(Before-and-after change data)
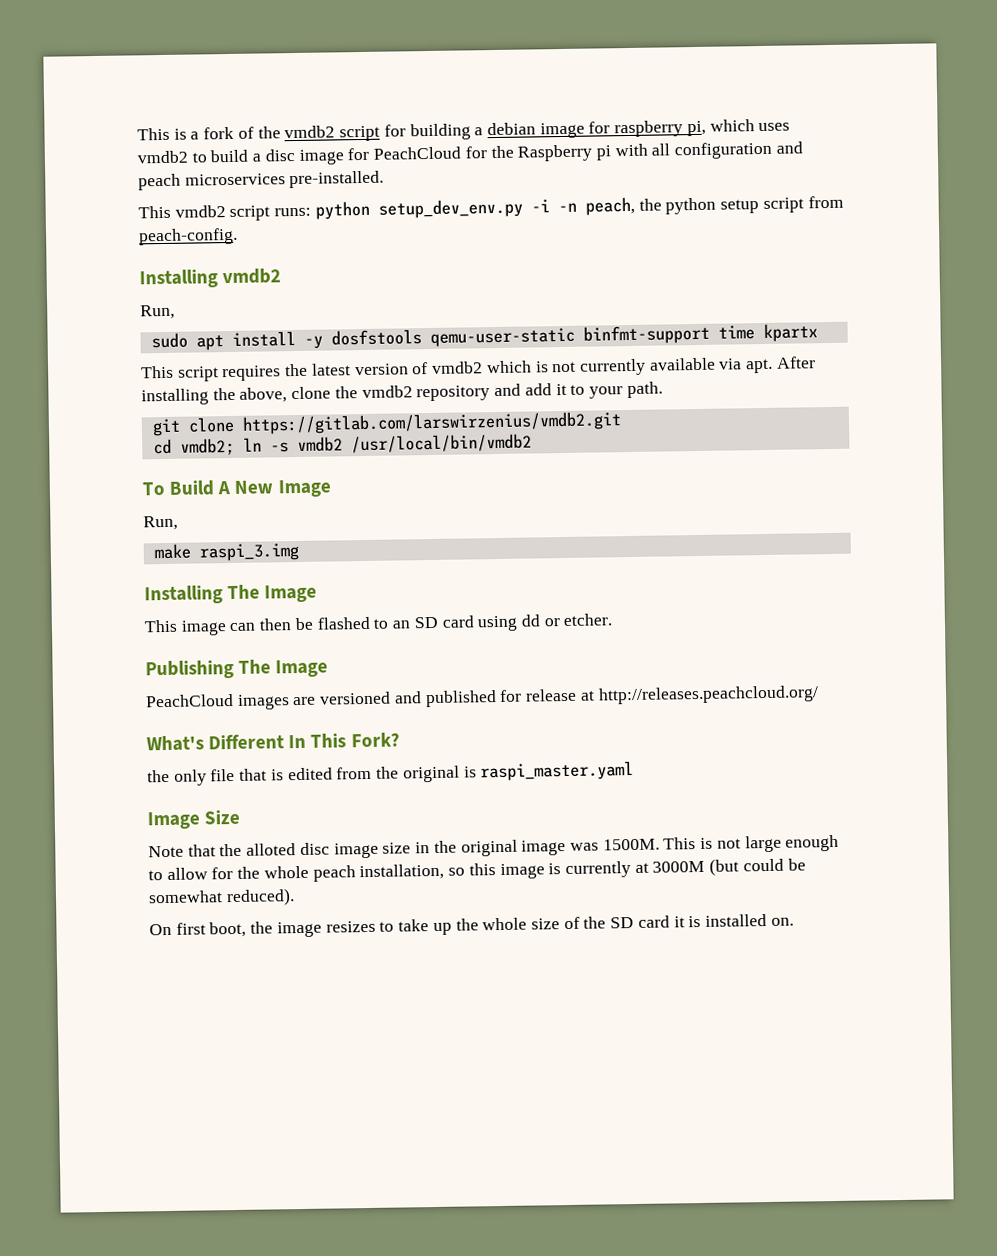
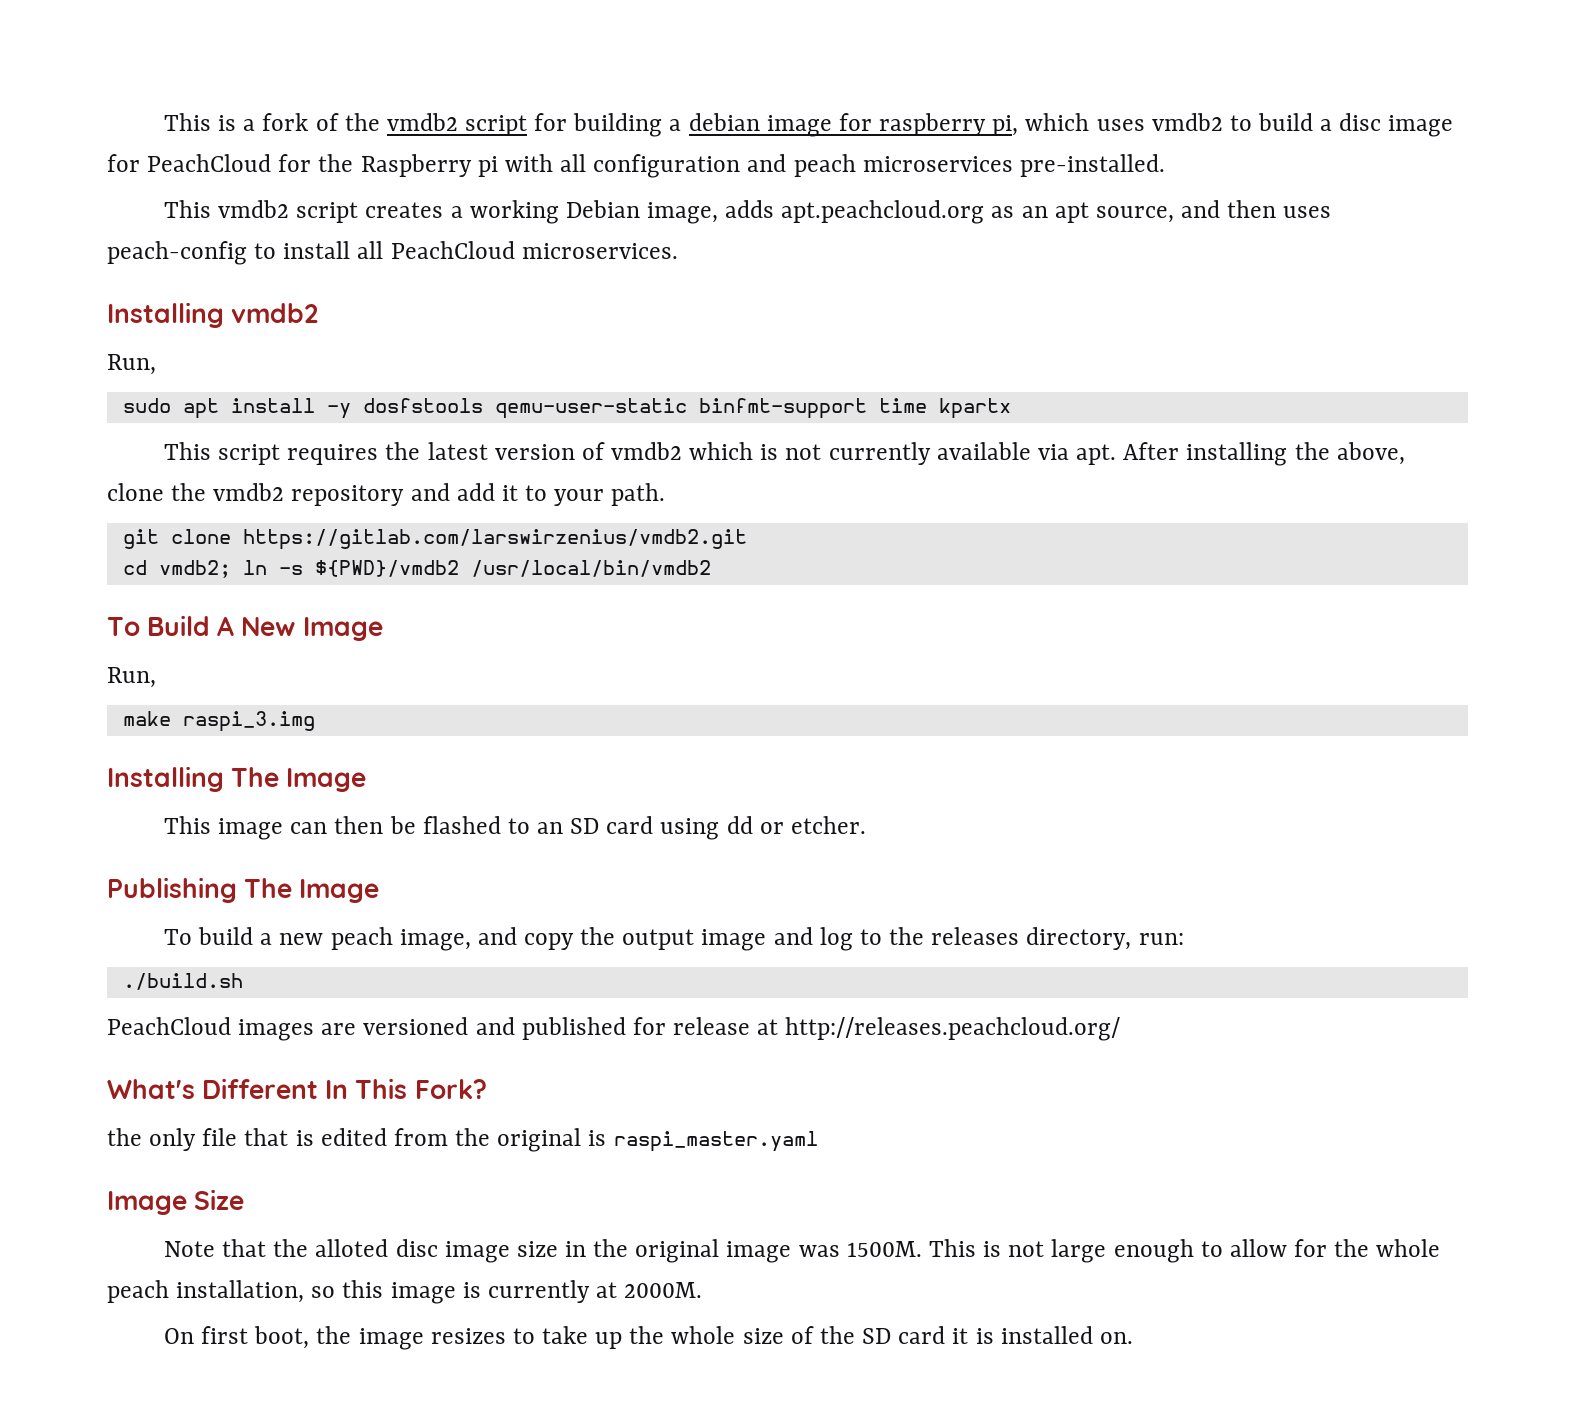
[274,195,844,220] [138,227,238,246] runs: python setup_dev_env.py -i -n peach, the python setup script from peach-config. -> [365,200,1332,224] [107,241,678,265] creates a working Debian image, adds apt.peachcloud.org as an apt source, and then uses peach-config to install all PeachCloud microservices.
[296,436,343,453] vmdb2 -> [314,560,459,577] ${PWD}/vmdb2
(329, 668) none -> [163,927,1184,951] [122,973,243,990] // To build a new peach image, and copy the output image and log to the releases directory, run: // ./build.sh
[652,858,806,876] [148,888,295,907] 3000M (but could be somewhat reduced). -> [624,1282,703,1298] 2000M.

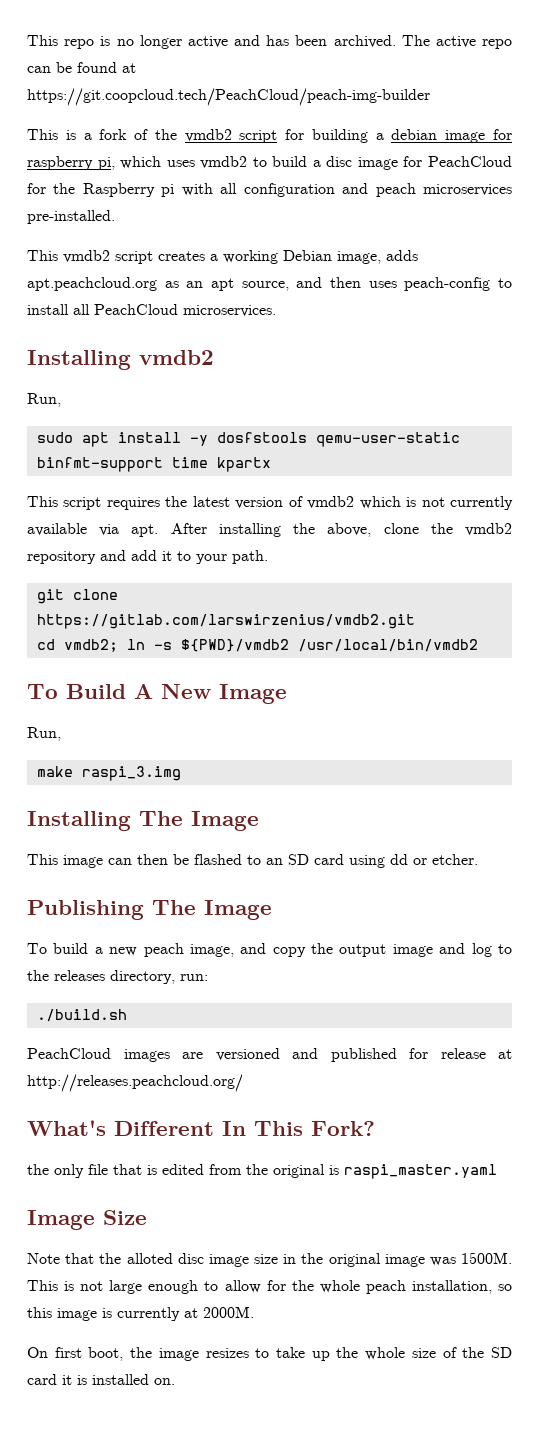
[163,113,211,131] This -> [27,35,512,49] [27,62,136,73] [27,88,430,106] [27,129,58,140] This repo is no longer active and has been archived. The active repo can be found at https://git.coopcloud.tech/PeachCloud/peach-img-builder // This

> Activity: Repeat exactly, please: transcribe each entry and leave out the pictures.

> Written response:
[274,195,844,220] [138,227,238,246] runs: python setup_dev_env.py -i -n peach, the python setup script from peach-config. -> [365,200,1332,224] [107,241,678,265] creates a working Debian image, adds apt.peachcloud.org as an apt source, and then uses peach-config to install all PeachCloud microservices.
[296,436,343,453] vmdb2 -> [314,560,459,577] ${PWD}/vmdb2
(329, 668) none -> [163,927,1184,951] [122,973,243,990] // To build a new peach image, and copy the output image and log to the releases directory, run: // ./build.sh
[652,858,806,876] [148,888,295,907] 3000M (but could be somewhat reduced). -> [624,1282,703,1298] 2000M.

[163,113,211,131] This -> [27,35,512,49] [27,62,136,73] [27,88,430,106] [27,129,58,140] This repo is no longer active and has been archived. The active repo can be found at https://git.coopcloud.tech/PeachCloud/peach-img-builder // This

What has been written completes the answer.